# Overflow rule in two's complement arithmetic

In the book by William Stallings the overflow rule overflow rule for 2's complement addition is stated as follows:

Overflow rule: If two numbers are added, and they are both positive or both negative, then overflow occurs if and only if the result has the opposite sign.

Then the book gives the following examples: Doubts:

1. If two numbers with the same sign are added, shouldn't the result have the same sign? How can the result have an opposite sign (e.g., $$+1+2=+3$$ and $$-1-2=-3$$)?
2. Point 1 is reflected in the examples (d), (e) and (f).
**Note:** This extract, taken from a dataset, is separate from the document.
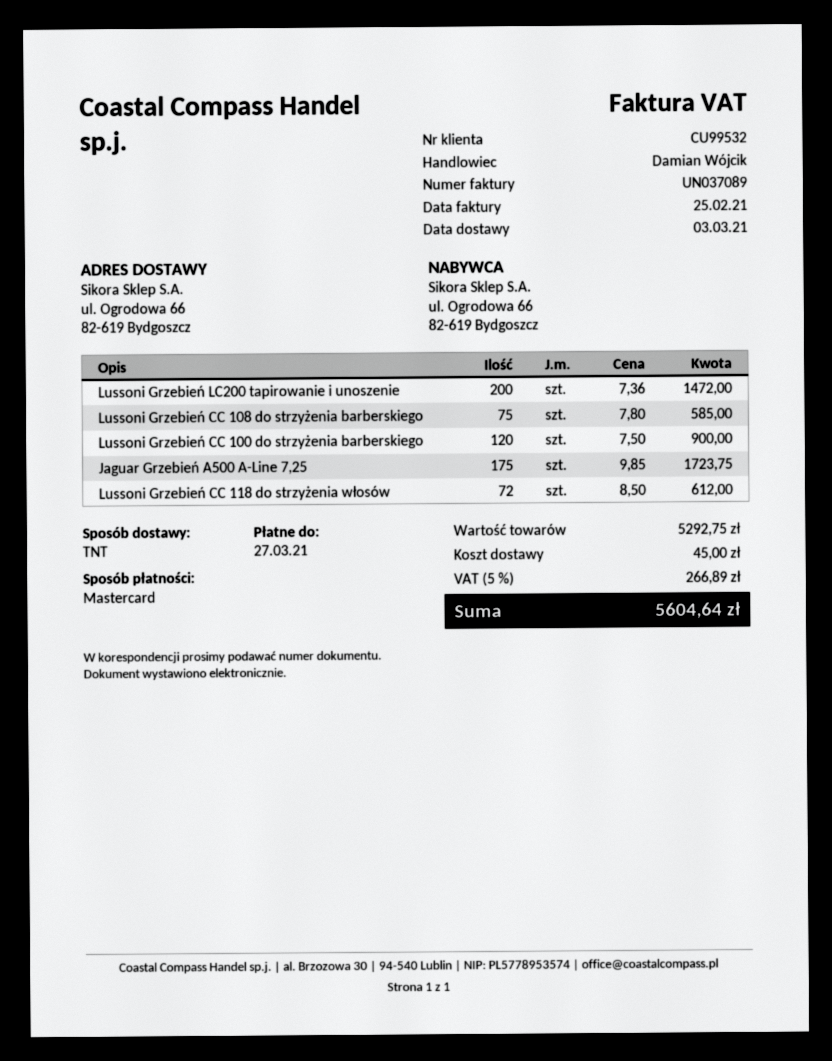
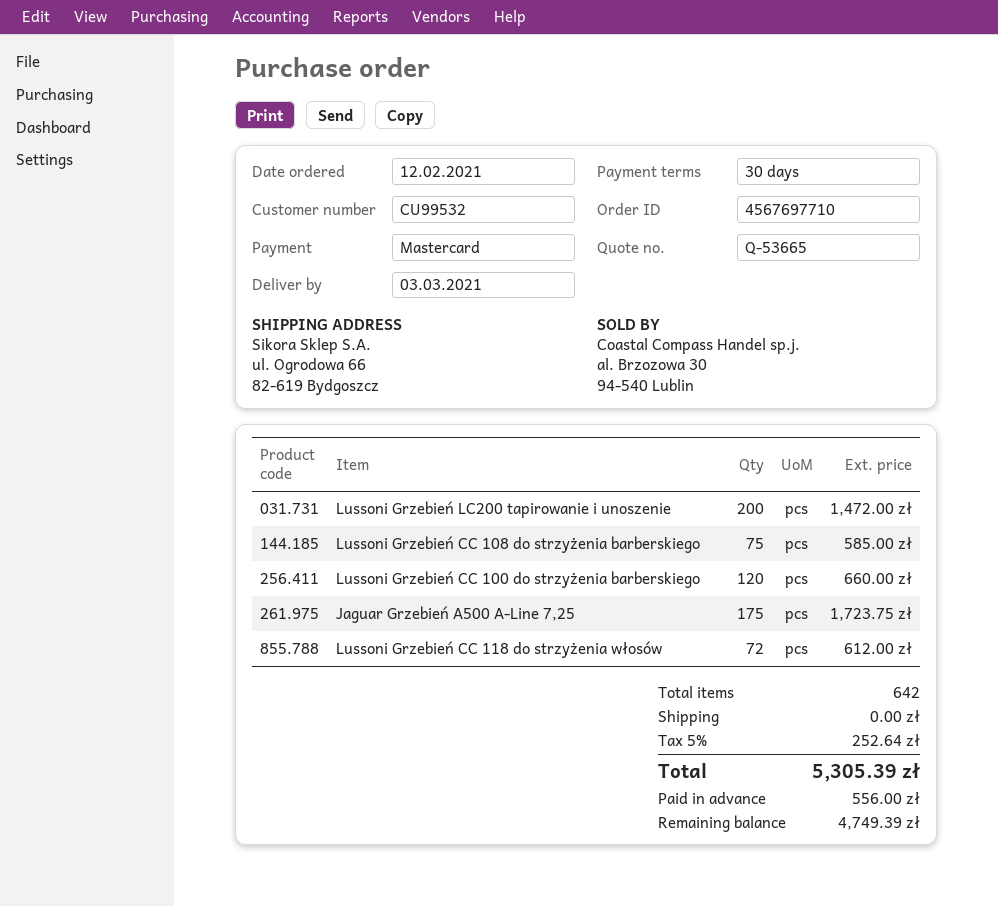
Lussoni Grzebień CC 100 do strzyżenia barberskiego: 120 for 900.00 -> 120 for 660.00
shipping: 45.00 -> 0.00
tax: 5% = 266.89 -> 5% = 252.64
total: 5604.64 -> 5305.39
An overflow seem to occur in all of them (though the word "Overflow" is not printed in example (d)), but the sign of the result is the same as that of operands.
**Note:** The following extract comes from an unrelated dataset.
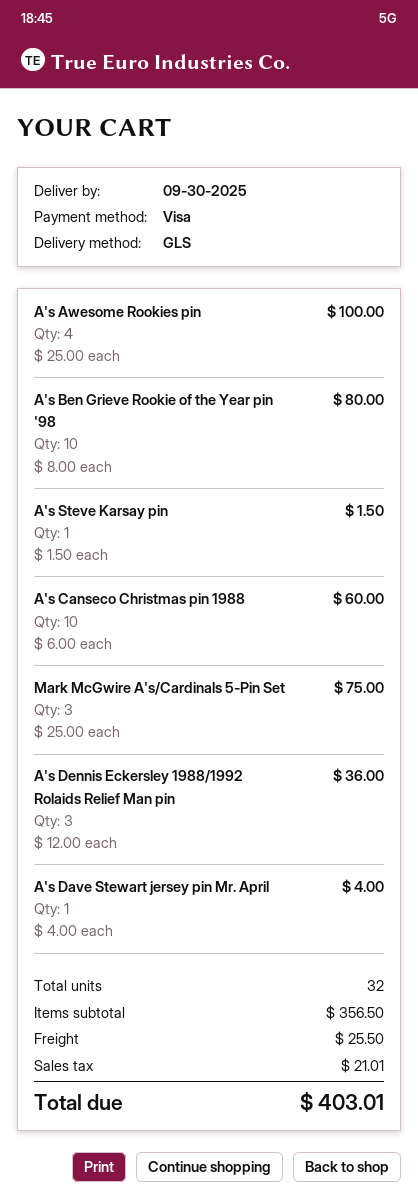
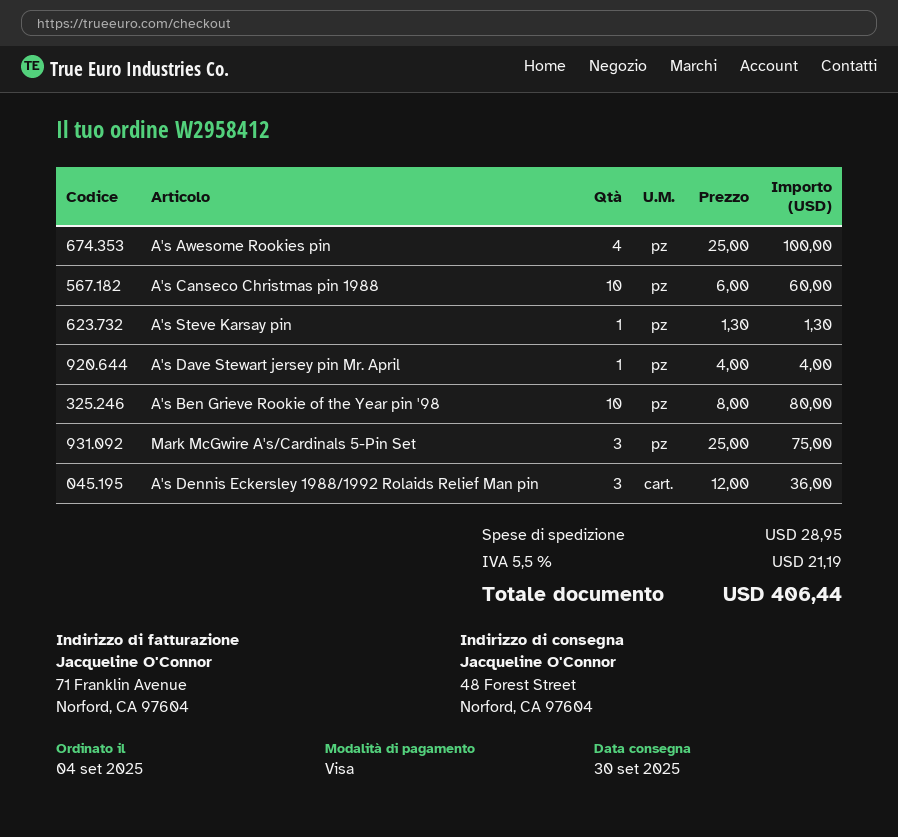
A's Steve Karsay pin: 1 x 1.50 = 1.50 -> 1 x 1.30 = 1.30
shipping: 25.50 -> 28.95
tax: 21.01 -> 21.19
total: 403.01 -> 406.44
1. Yes, if we are talking about integers. In two's complement representation with length $$n$$ you can only represent the integers between $$-2^{n-1}$$ and $$2^{n-1} - 1$$ (both bounds inclusive). Thus, the addition operation is not the same as the one over the integers—it is not even a proper operation because of overflows, which are left undefined; since it is a completely different operation, other rules apply (as I expect to have been previously mentioned in the book's text).
2. Do not mistake "overflow" for the result having a 1 carry at the left end. In example (b), for instance, the result of addition has such a carry, but it is truncated back to 4 bits, hence producing a correct result; the same happens in (d). However, an overflow occurs in both (e) and (f) because then the result is outside the representation range for 4-bit two's complement, that is, between $$-2^{4-1} = -8$$ and $$2^{4-1} - 1 = 7$$.